Sensitivity analysis − Logarithm of odds for an increased fall risk (black line) with 95% confidence intervals (grey area) in the multivariate logistic model without covariate dependence in daily activities (Supplementary Table 3), where the other variables in the model are fixed to their modes or medians (gender to female, age to 62.7, systolic blood pressure to 130, diastolic blood pressure to 72, self-assessment of current health to 8, and all the others to values indicating a healthy individual).

In Figure 1, the effects of numerical variables are presented graphically as we allowed for non-linear effects. The model showed that age and pain intensity were linearly associated with the log odds for an increased fall risk (left panels), systolic blood pressure and self-assessment of current health were associated non-linearly (middle panels), while diastolic blood pressure and feeling of loneliness were not significantly associated with increased fall risk (right panels). If systolic blood pressure was below about 120, then lower systolic blood pressure was associated with higher odds for an increased fall risk, while there was no apparent effect above 120. The odds for an increased fall risk were similar for a self-assessment of current health below 7, but a higher self-assessment of current health was associated with lower odds for an increased fall risk.

Figure 1.

Logarithm of odds for an increased fall risk (black line) with 95% confidence intervals (grey area) in the multivariate logistic model (Table 3).

The figure shows the nonlinear effects of all numerical variables: age and pain intensity (left panels, both variables significant but with non-significant nonlinear effect), systolic blood pressure and self-assessment of current health (middle panels, both variables significant and with significant nonlinear effect), and diastolic blood pressure and feeling of loneliness (right panels, both variables non-significant), where the other variables in the model are fixed to their modes or medians (gender to female, age to 62.7, systolic blood pressure to 130, diastolic blood pressure to 72, self-assessment of current health to 8, and all the others to values indicating a healthy individual).

DISCUSSION
Main findings

According to our study, around one quarter (24.8%, 95% CI: [22.9, 26.8]) of family practice non-attenders living in the community (home-dwelling people) had an increased fall risk. The increased fall risk was significantly associated with higher age, lower systolic blood pressure, poor family function, increased risk of malnutrition, higher number of chronic diseases, higher pain intensity, lower self-assessment of current health, and higher dependence in daily activities. In contrast, gender, BMI, diastolic blood pressure, and feeling lonely were not significantly associated with fall risk.

Comparison to other studies

Our study is one of the few to assess the fall risk among home-dwelling people and also among young and middle-aged adults. Moreover, previous studies that focused on the younger population assessed the prevalence of actual falls but not the fall risk, as we did in our work.

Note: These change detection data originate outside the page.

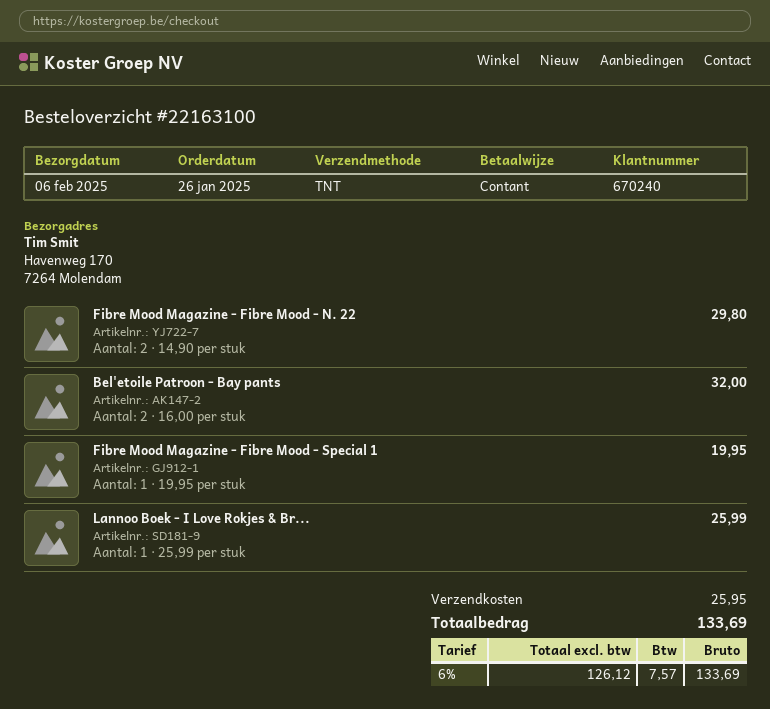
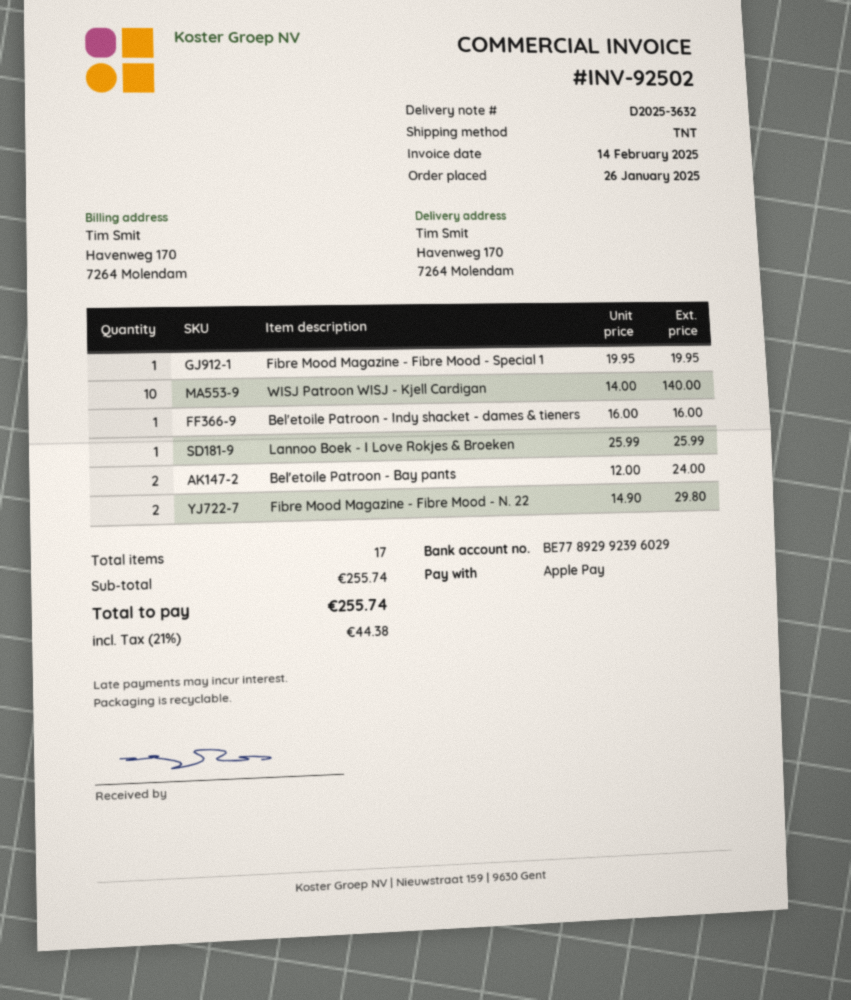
payment method: cash -> Apple Pay
Bel'etoile Patroon - Bay pants: 2 x 16.00 = 32.00 -> 2 x 12.00 = 24.00
WISJ Patroon WISJ - Kjell Cardigan: none -> 10 x 14.00 = 140.00
Bel'etoile Patroon - Indy shacket - dames & tieners: none -> 1 x 16.00 = 16.00
shipping: 25.95 -> none
tax: 6% = 7.57 -> 21% = 44.38
total: 133.69 -> 255.74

For example, Talbot et al. (5) showed that the prevalence of falls increased with age, from 18% in young adults (20-45 years old), to 21% in the middle-aged (46-65 years old), and 35% in older adults (older than 65 years). In our study, a considerable number of adults (14.1%) between 45 and 65 years old had an increased fall risk. In those aged over 65, almost every second person had an increased fall risk. This is less when compared to fall risk of hospitalised people (9-11), but it is understandable as we focused on home-dwelling patients.

Since we focused on non-attenders, the fall risk cannot be generalised to the general or primary care population as non-attenders have different health issues (24, 25), and having unmet medical needs increases the fall risk (26). Our previous work showed that a considerable proportion of primary care non-attenders had limitations in daily activities (23%) and were at risk of malnutrition (13%) (13, 16). Therefore, the fall risk found in our study might be higher than in general population.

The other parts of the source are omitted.